Случилось это в начале сентября, в тот день, когда я впервые пришла в университет, в здание факультета журналистики на Моховой. Настроение мое было приподнятым, физиономия — восторженно-торжественной. На мне были новая вязаная юбка, нагуталиненные туфли и строгий пиджак. В новом кожаном портфеле лежали свеженькие тетради, в голове толпились планы и мечты самого разного масштаба. Я была на сто процентов уверена, что буду признана самой эрудированной и остроумной студенткой факультета, что все телекомпании и глянцевые журналы России будут драться за право предложить мне место стажера, а потом и штатную высокооплачиваемую должность. Я была настроена на каторжный труд, на полуночные посиделки над потрепанным томиком Гегеля, досрочную сдачу всех возможных зачетов. Никаких вечеринок, строго велела я себе. Я уже достаточно взрослая, чтобы решительно отказать себе в легкомысленных радостях ради светлого будущего и головокружительной карьеры.
Вот с таким настроением я и вошла в аудиторию, где должна была состояться первая студенческая лекция в моей жизни. Усевшись за свободный стол, я гордо выложила из сумки толстенную тетрадь и кропотливо ее подписала — «Лекционная тетрадь Александры Кашеваровой».
— Ой, какая у тебя фамилия смешная! — вдруг раздался над моим ухом звонкий приветливый голос.
Я недовольно обернулась и увидела Лерку — вернее, тогда я еще не знала, имени улыбчивой стройной блондинки в обтягивающих красных штанах, которая нависла над моим столом и ждала ответной реплики. С первого взгляда девчонка мне не очень-то понравилась. Как она могла додуматься прийти в университет в штанцах, пригодных разве что для диско-клуба? Брюки, конечно, красивые и ей идут, но все-таки… На мой взгляд, такое поведение просто кощунственно.
— Что смешного? — без улыбки пожала плечами я, — фамилия как фамилия.
— Слушай, а можно я с тобой рядом сяду? — не отставала блондинка.

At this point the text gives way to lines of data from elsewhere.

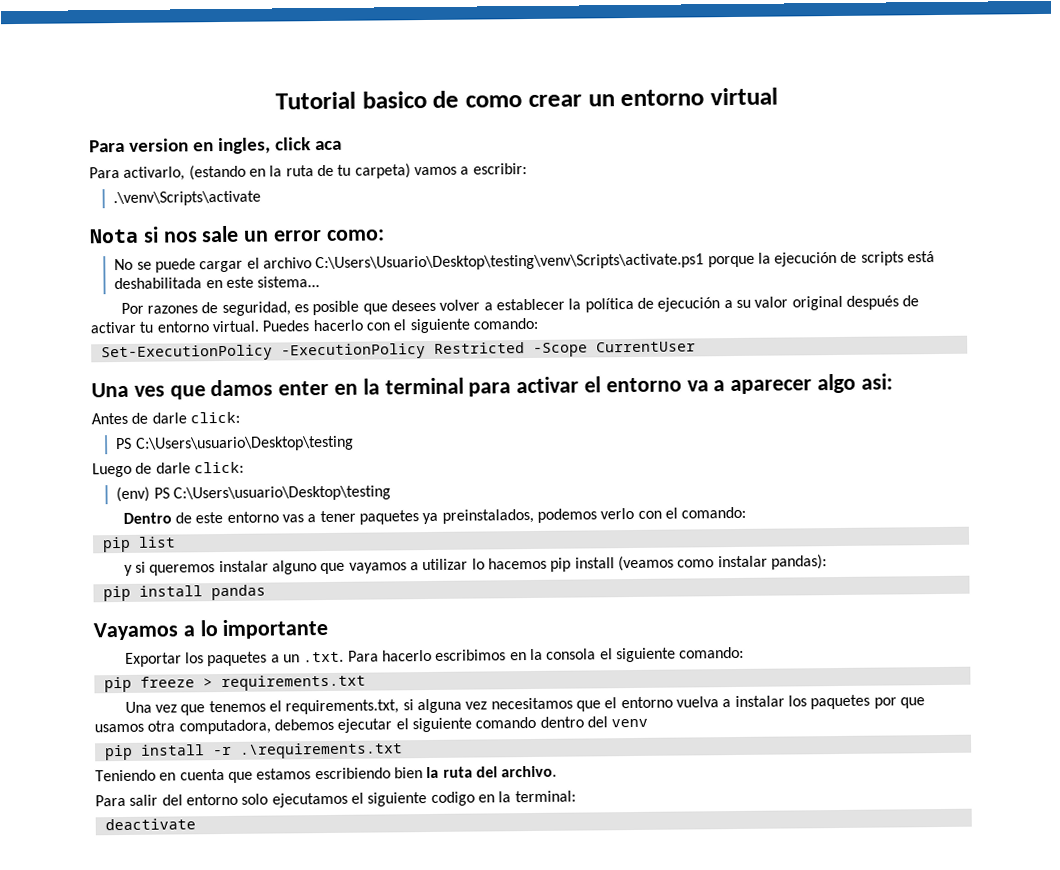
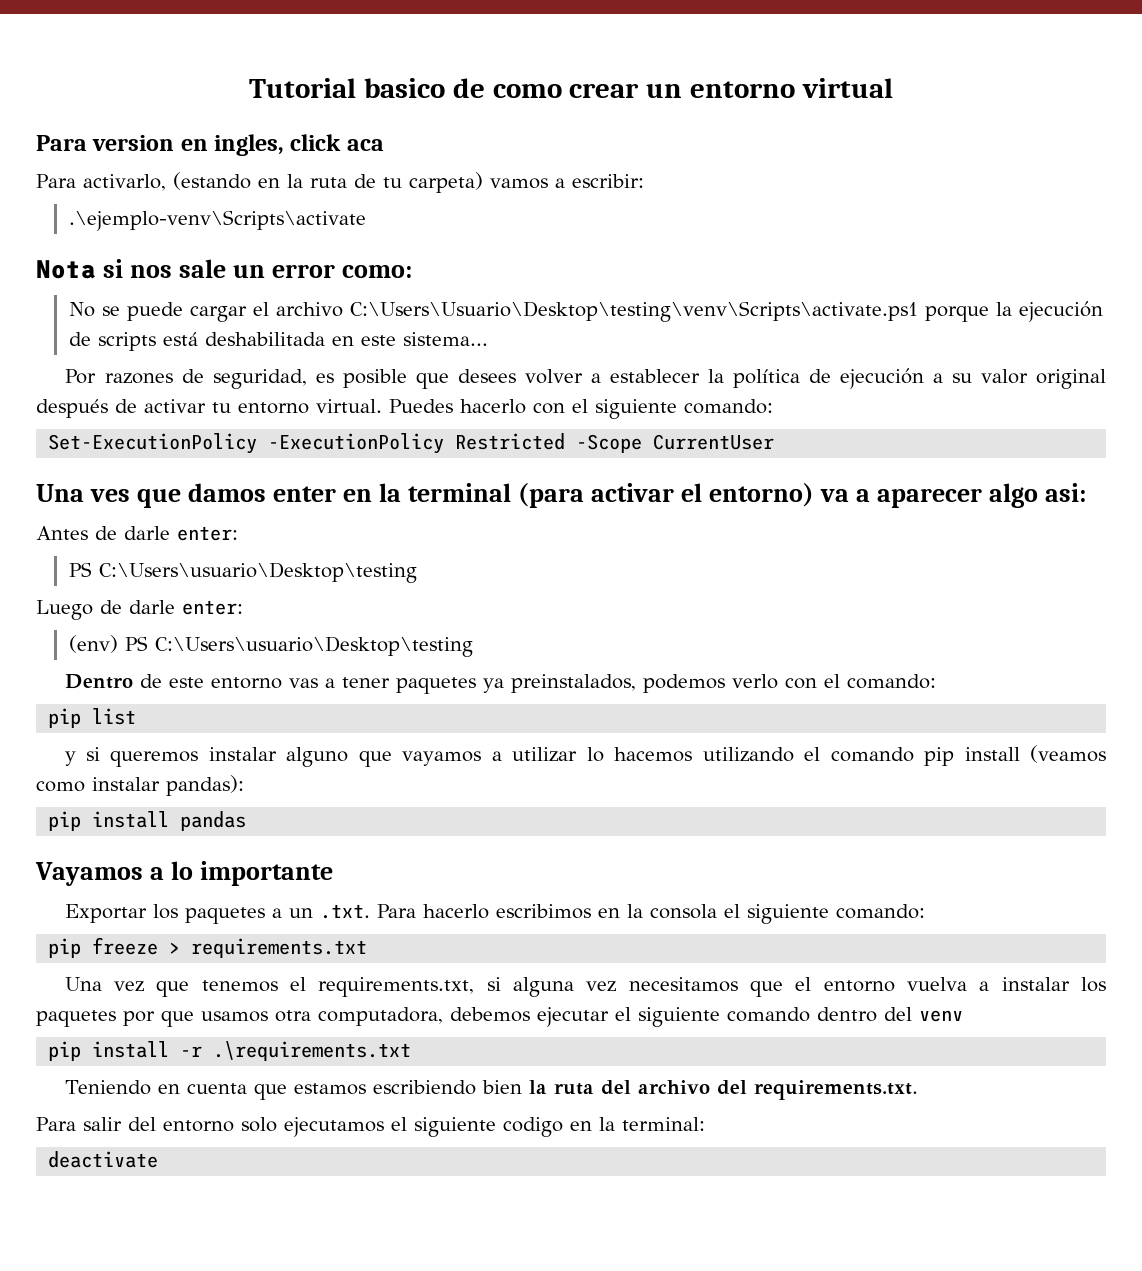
- .\venv\Scripts\activate
+ .\ejemplo-venv\Scripts\activate
- Una ves que damos enter en la terminal para activar el entorno va a aparecer algo asi:
+ Una ves que damos enter en la terminal (para activar el entorno) va a aparecer algo asi:
- Antes de darle click:
+ Antes de darle enter:
- Luego de darle click:
+ Luego de darle enter:
- y si queremos instalar alguno que vayamos a utilizar lo hacemos pip install (veamos como instalar pandas):
+ y si queremos instalar alguno que vayamos a utilizar lo hacemos utilizando el comando pip install (veamos como instalar pandas):
- Teniendo en cuenta que estamos escribiendo bien la ruta del archivo.
+ Teniendo en cuenta que estamos escribiendo bien la ruta del archivo del requirements.txt.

И мне пришлось сказать: «Ну, садись!», хотя меньше всего на свете я хотела, чтобы данная личность на протяжении всей лекции звенящим шепотом вела со мной беседы отвлекающего характера.
Она радостно плюхнула миниатюрную кожаную сумочку на парту.
— А где же твои тетради? — удивилась я.
— Да ладно, можно подумать, они нам понадобятся в самый первый день, — махнула рукой моя новая знакомая, — меня, кстати, Лера зовут. А ты не знаешь, что за лекцию нам предстоит выслушать?
— Саша. По-моему, история журналистки, — ответила я, сверившись с выписанным в специальный блокнот графиком занятий.
— Какая скука, — зевнула она, — надо было подольше поспать.
— Если тебе скучно, зачем же ты тогда вообще сюда поступала?
— Родители достали, — хохотнула Лерка, — у меня папа журналист, он всю жизнь мечтал, чтобы я пошла по его стопам… А ты?
— Что я?
— Ты с детства мечтала стать журналисткой?
— В детстве я мечтала стать модельером, — улыбнулась я, — красивая одежда — моя слабость. Но потом выяснилось, что руки у меня растут явно не из того места. Я даже фартук на уроке труда умудрилась испортить. Хотела прогладить швы, а в итоге сожгла все кружева.
— Значит, ты хочешь быть модным обозревателем?! — обрадовалась Лера. — Знаешь, а я сразу поняла, что ты из наших. У тебя такие стильные туфли! Я тоже мечтаю работать в мире моды.
Я польщенно улыбнулась и краем глаза посмотрела, любуясь, на свои башмаки. Кто бы знал, чего мне стоило убедить родителей в том, что покупка дорогих туфель — это вовсе не глупая трата, а выгодное вложение капитала в мое образование.
— Вот здорово, возможно, мы будет вместе работать! — не унималась восторженная любительница моды, — а раз так… Ладно, пожалуй, я могу открыть тебе один секрет.
«Ну вот, начинается», — затосковала я. Сейчас она начнет с заговорщицким видом посвящать меня в разные малоинтересные глупости — в кого она тайно влюблена, как она лишилась девственности и каковы ее взгляды на семейную жизнь. Этого мне только и не хватало. А я так мечтала внимательно прослушать лекцию.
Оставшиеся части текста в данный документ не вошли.